Häresie-Check: Ist der Leichenschmaus pietätlos?
Am Leichenschmaus scheiden sich die Geister. Schon das Wort klingt frivol angesichts eines Toten. Es wird in größerer Runde gegessen und getrunken, auf dem Land gerne auch ein Bierchen und der eine oder andere Schnaps. Und ja: Es geht dabei auch schon mal fröhlich zu, wenn Anekdoten und Geschichtchen aus dem Leben der Verstorbenen die Runde machen. Dieser Umgang mit dem Tod wirkt auf manche pietätlos.
Ist er aber nicht. Der bereits in vorchristlicher Zeit und in vielen Kulturen gepflegte Brauch eines Traueressens – ich spreche gerne vom Trösterkaffee – verträgt sich gut mit der christlichen Botschaft, dass das Leben den Sieg über den Tod behält.

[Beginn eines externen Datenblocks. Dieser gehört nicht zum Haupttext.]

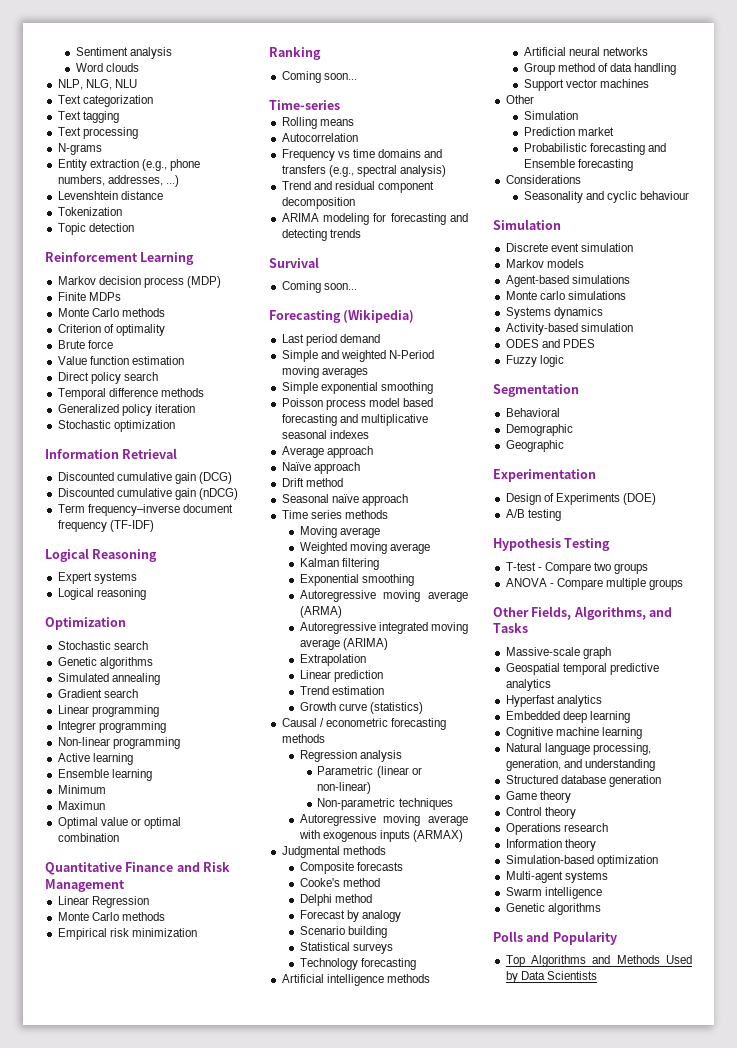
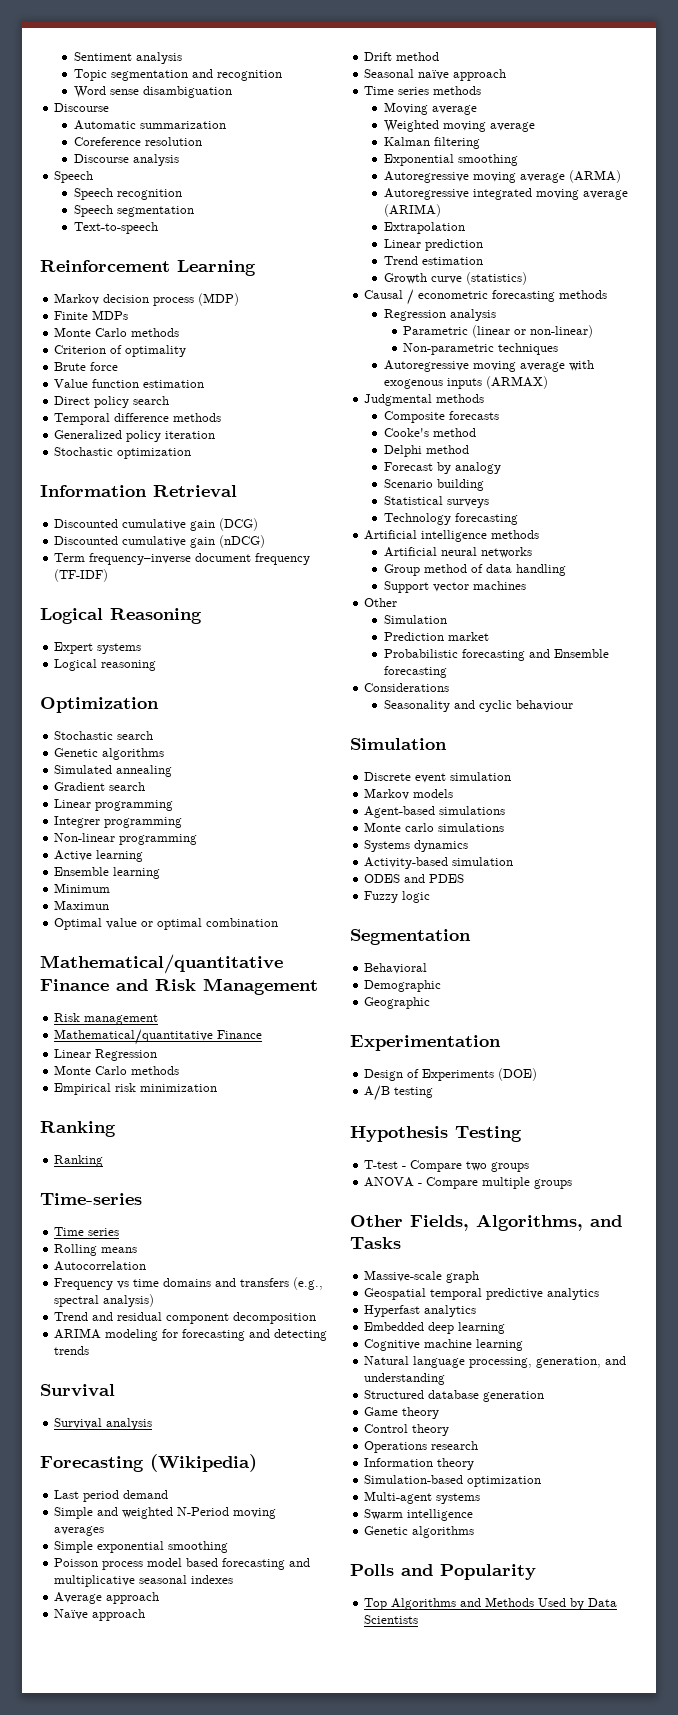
[75,63,139,72] [57,79,137,90] [57,95,153,107] [57,111,119,123] [57,127,138,139] [57,143,102,155] [57,159,200,171] [57,175,179,187] [57,191,163,200] [57,207,122,216] [57,223,134,235] Word clouds // NLP, NLG, NLU // Text categorization // Text tagging // Text processing // N-grams // Entity extraction (e.g., phone numbers, addresses, ...) // Levenshtein distance // Tokenization // Topic detection -> [73,69,282,81] [73,86,232,98] [54,103,110,112] [73,120,226,130] [73,137,202,146] [73,154,179,166] [54,171,94,183] [73,188,182,200] [73,205,194,217] [73,222,158,234] Topic segmentation and recognition // Word sense disambiguation // Discourse // Automatic summarization // Coreference resolution // Discourse analysis // Speech // Speech recognition // Speech segmentation // Text-to-speech
[45,862,122,875] Quantitative -> [40,954,283,974] Mathematical/quantitative
(125, 885) none -> [54,1013,159,1025] [54,1029,263,1045] // Risk management // Mathematical/quantitative Finance
[281,71,357,83] Coming soon... -> [54,1155,104,1167] Ranking
(340, 105) none -> [54,1227,120,1236] // Time series
[281,281,357,293] Coming soon... -> [54,1418,153,1430] Survival analysis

Die innere Anspannung und die Fixierung auf den Verlust kommen im Bestattungsritual auf dem Friedhof zu ihrem vorläufigen Höhepunkt. Dieser Zustand muss jedoch immer wieder einmal unterbrochen werden, damit die Seele keinen Schaden nimmt und sich auch wieder mit dem Leben und den Lebenden beschäftigt. Essen und Trinken sind elementare Lebensvollzüge und halten Leib und Seele zusammen; die „salzigen“ belegten Brötchen stehen für die Tränen, der „süße“ Kuchen für das Gute der Erinnerung. Dass bei solch einem Treffen vieles noch einmal in einer Art Zusammenschau erzählt wird, hilft beim Loslassen des gestorbenen Menschen. Beim Zusammensein erlebe ich meine Trauer in Gemeinschaft. Ich bleibe also nicht bei mir selbst und meiner Trauer, sondern schaue darüber hinaus und vollziehe zumindest eine symbolische oder vorläufige Rückkehr ins Leben. Solche Momente sind wichtig, damit die Begegnung mit dem Tod nicht auf immer mein Leben beherrscht, sondern nach und nach eingebaut wird in eine neue Perspektive - und oft auch einen neuen Lebensinhalt. Im Trauerprozess vermittelt der Leichenschmaus also eine Menge: Geteiltes Leid ist halbes Leid, ich bin nicht allein, und vor mir liegt neues Leben.